What do you do with a problem like America? Population
328 million or so, many
of them bananas, GDP north of $20 trillion in a good year, about 800
military bases in foreign countries and territories, 3,800 nuclear warheads,
Apple, Facebook, Coca Cola, Hollywood, Wall Street, a murder rate considerably
higher than Pakistan’s and 30 times Singapore’s, possibly
ungovernable and at any rate governed
by criminals, but also the people who went to the moon and invented most of
what is cool and useful in the modern world, the oldest democracy going with
the oldest constitution.
We are the Cadillac of nations — which is to say, we can
look a little creaky next to an Audi.
The so-called nationalists of the Right denounce
progressive Europhiles as “rootless cosmopolitans,” resurrecting a ghastly
phrase. But the neo-nationalists have more than a little in common with them —
beginning with exhaustion. They talk American “greatness,” but they
endorse American retreat. The Little Americans, like the Little Englanders
before them, recoil from the outsized role the United States plays on the world
stage, and they believe that the United States is in fact being victimized by
its own ambitions and expansiveness. How many times have you heard some
variation on this: “The Europeans
couldn’t afford all that health care if they had to pay for their own defense!”
That isn’t really true, but that doesn’t really matter. That is one of the
stories we tell ourselves.
My friend Jay Nordlinger likes to quote President George
H. W. Bush, who put himself in opposition to those who would prefer that the
United States be only “another pleasant country on the U.N. roll call,
somewhere between Albania and Zimbabwe.” Of course there is a financial burden
to what the Pat Buchanans and Ron Pauls of the world, and quite a few of their
notional antagonists on the left, call the “American Empire,” but there is also
an emotional burden, a psychological burden, and a moral burden. When things go
sideways in this unhappy world, nobody cries out in the dead of night: “For the love of God, somebody call the Dutch!”
The allure of a non-interventionist or less-interventionist foreign policy is
in no small part that it promises liberation from that burden. And that, too,
is part of why some of us sometimes wish the United States could be a little
more like Germany or Norway or New Zealand, a more “normal” country, one that
does not have a finger in every possible pie, one that is not always the center
of attention. It is easy to make too much of our troubles — Tom Wolfe dryly
observed that “the dark night of fascism is always descending in the United
States and yet lands only in Europe.” But he was born in 1930, and I wonder if
those born in 1990 are as confident or have reason to be.
Thomas Jefferson was famously enamored with the French.
There was a very tense exchange between King George III and the first U.S.

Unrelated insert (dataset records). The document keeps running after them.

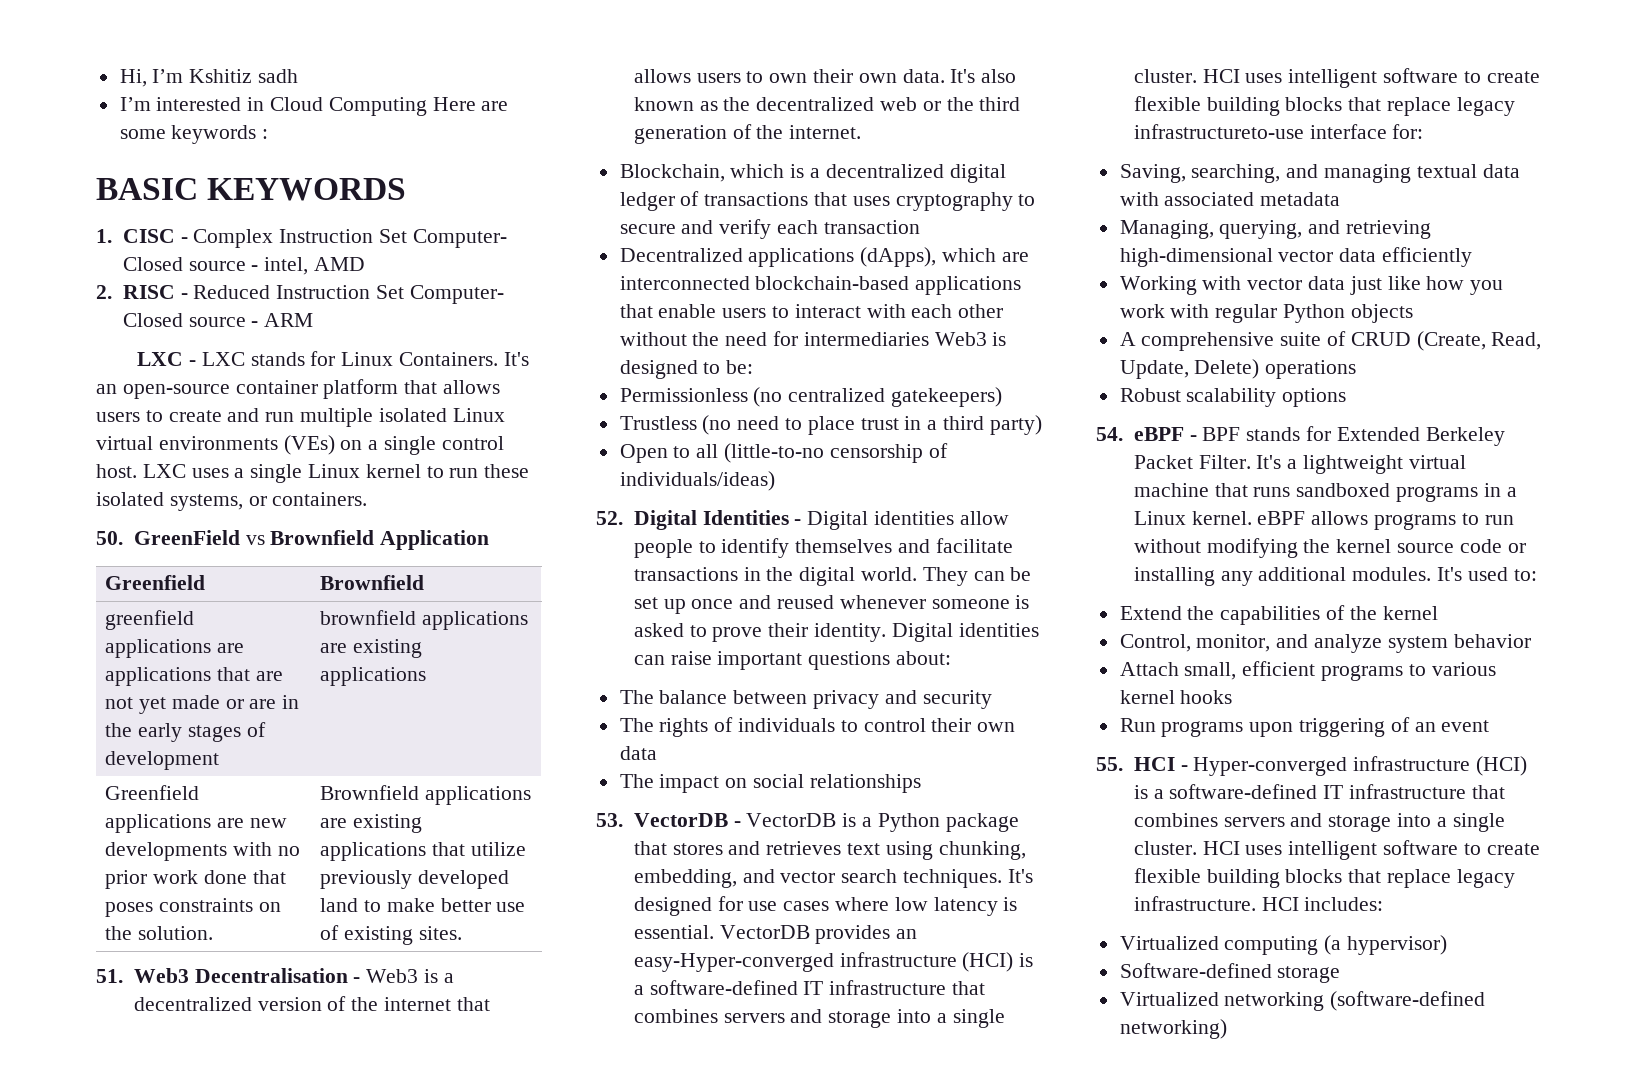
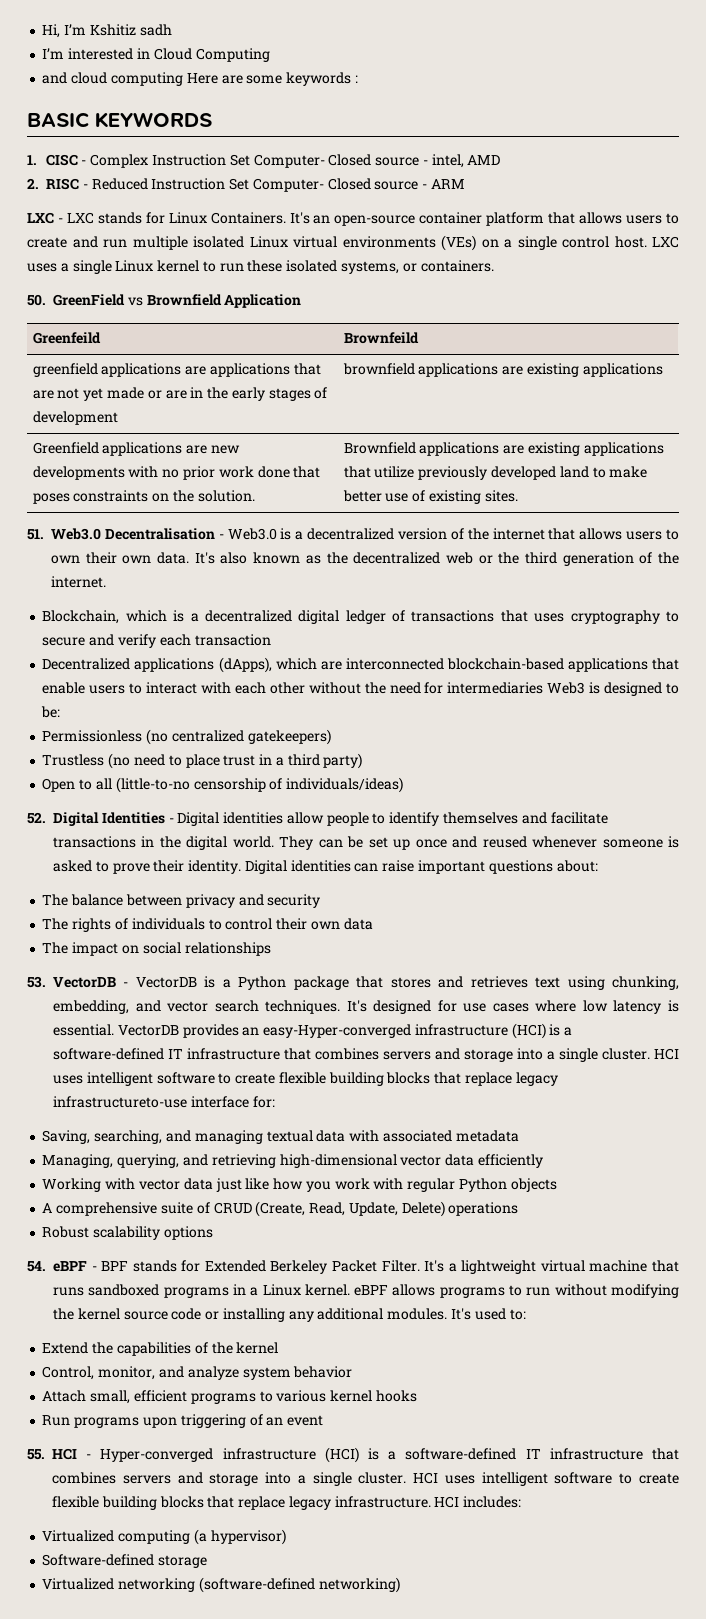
- I’m interested in Cloud Computing Here are some keywords :
+ I’m interested in Cloud Computing
+ and cloud computing Here are some keywords :
- Greenfield | Brownfield
+ Greenfeild | Brownfeild
- 51. Web3 Decentralisation - Web3 is a decentralized version of the internet that allows users to own their own data.
+ 51. Web3.0 Decentralisation - Web3.0 is a decentralized version of the internet that allows users to own their own data.

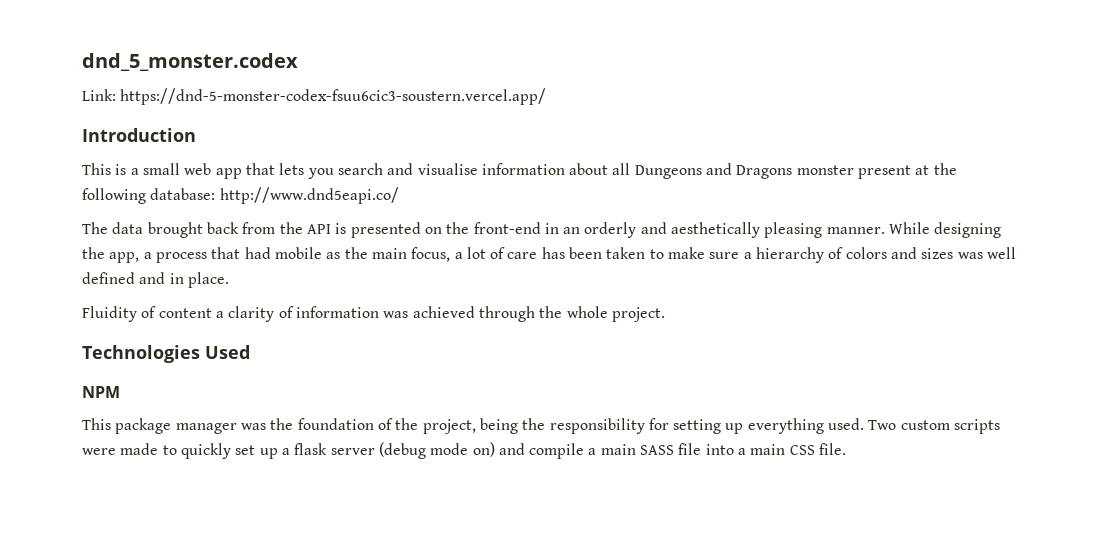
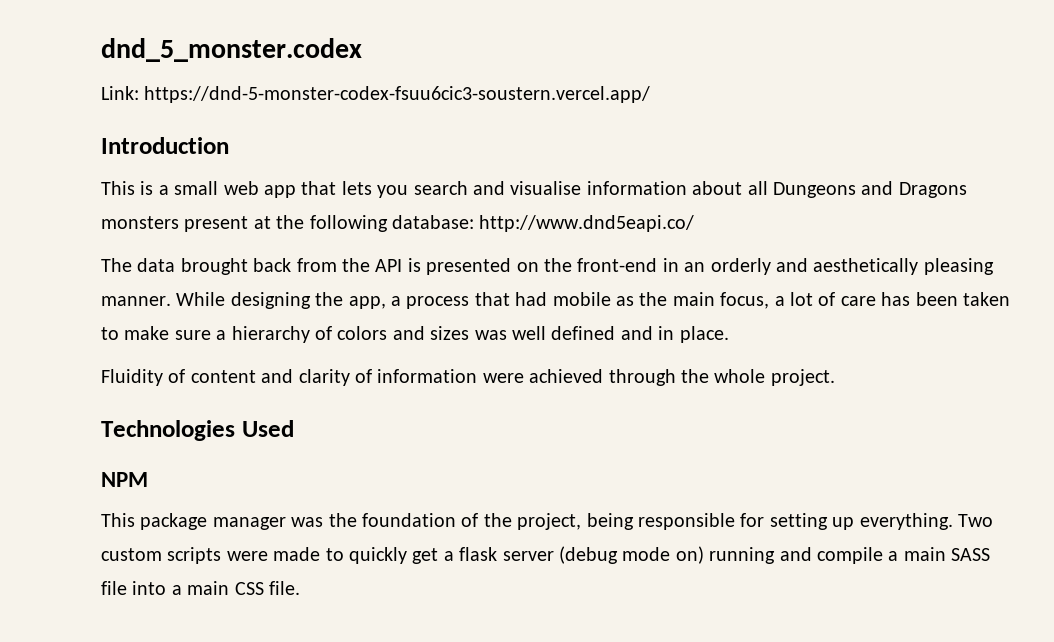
- This is a small web app that lets you search and visualise information about all Dungeons and Dragons monster present at the following database: http://www.dnd5eapi.co/
+ This is a small web app that lets you search and visualise information about all Dungeons and Dragons monsters present at the following database: http://www.dnd5eapi.co/
- Fluidity of content a clarity of information was achieved through the whole project.
+ Fluidity of content and clarity of information were achieved through the whole project.
- This package manager was the foundation of the project, being the responsibility for setting up everything used.
+ This package manager was the foundation of the project, being responsible for setting up everything.
- Two custom scripts were made to quickly set up a flask server (debug mode on) and compile a main SASS file into a main CSS file.
+ Two custom scripts were made to quickly get a flask server (debug mode on) running and compile a main SASS file into a main CSS file.

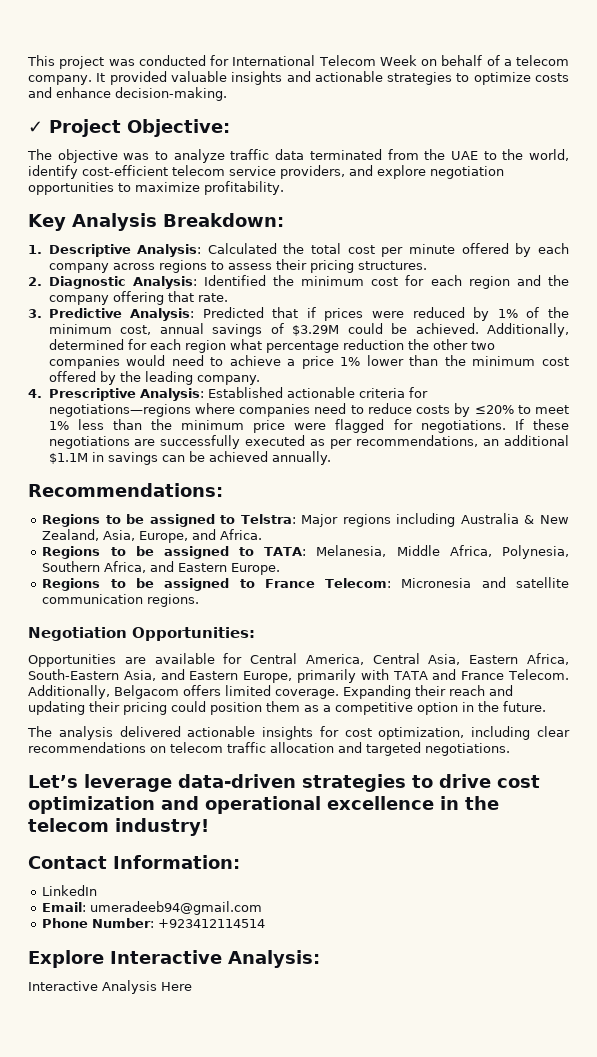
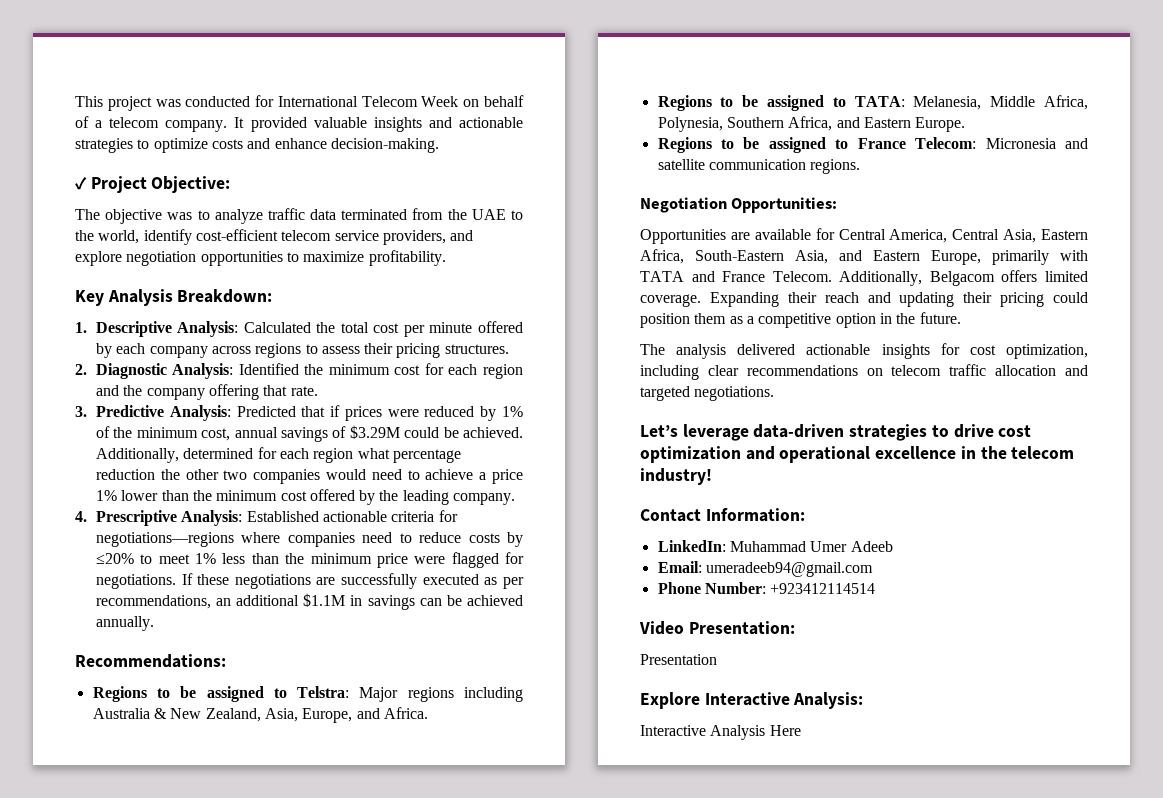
- LinkedIn
+ LinkedIn: Muhammad Umer Adeeb
+ Video Presentation:
+ Presentation

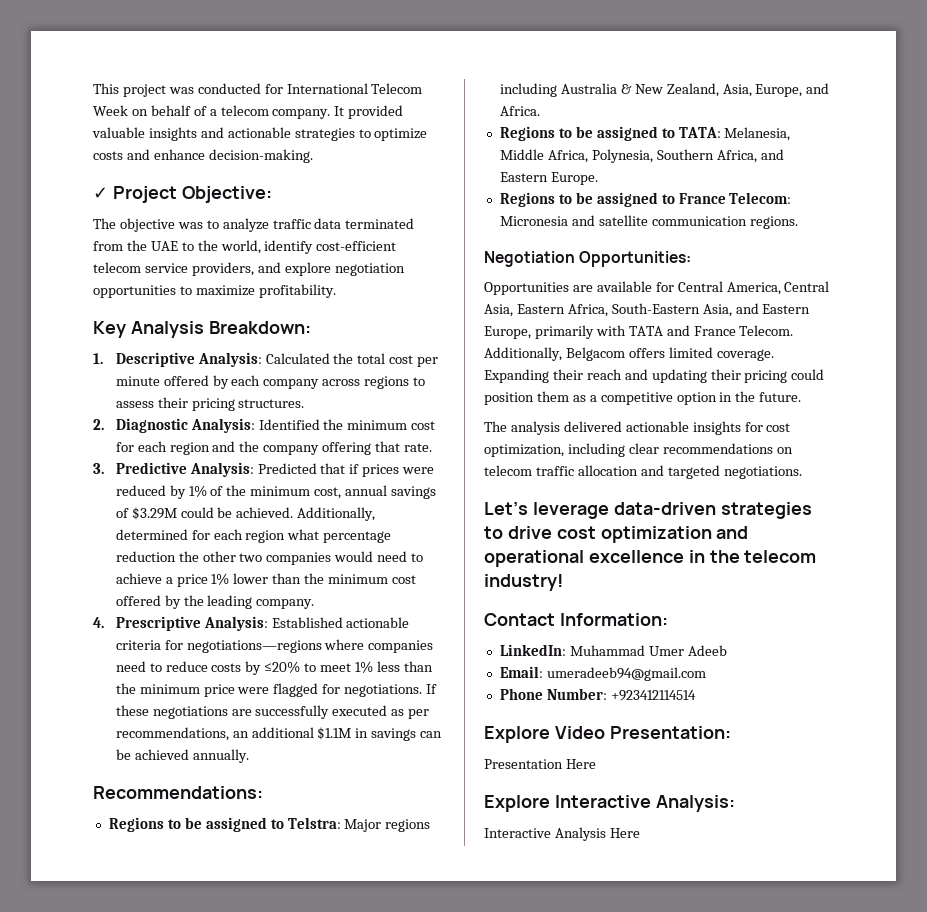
- Video Presentation:
+ Explore Video Presentation:
- Presentation
+ Presentation Here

ambassador to his government, John Adams, in which the king suggested that
Adams does not share that attachment to the “manners of France.” Adams replied that
he had no attachment to any country other than his own. (The scene is beautifully
dramatized in that famous John Adams series from HBO.) But, then as
now, the French mode of life and government shed very little light on American
affairs.
We Americans often compare ourselves to Canada and the
United Kingdom and other countries with familiar Anglophone cultures. But
Canada has fewer people than California. California and Texas have more people
together than the United Kingdom. New Zealand has less than half the population
of Los Angeles County. The United States has more illegal immigrants
than Greece has Greeks or Belgium has Belgians. We think of the teeming
populations of China and India, but the United States is No. 3 on that list,
and No. 4, Indonesia, has a population that is 22 percent smaller.
Big. Rich. Bonkers. Does that sound to you like . . . Jacinda Ardern?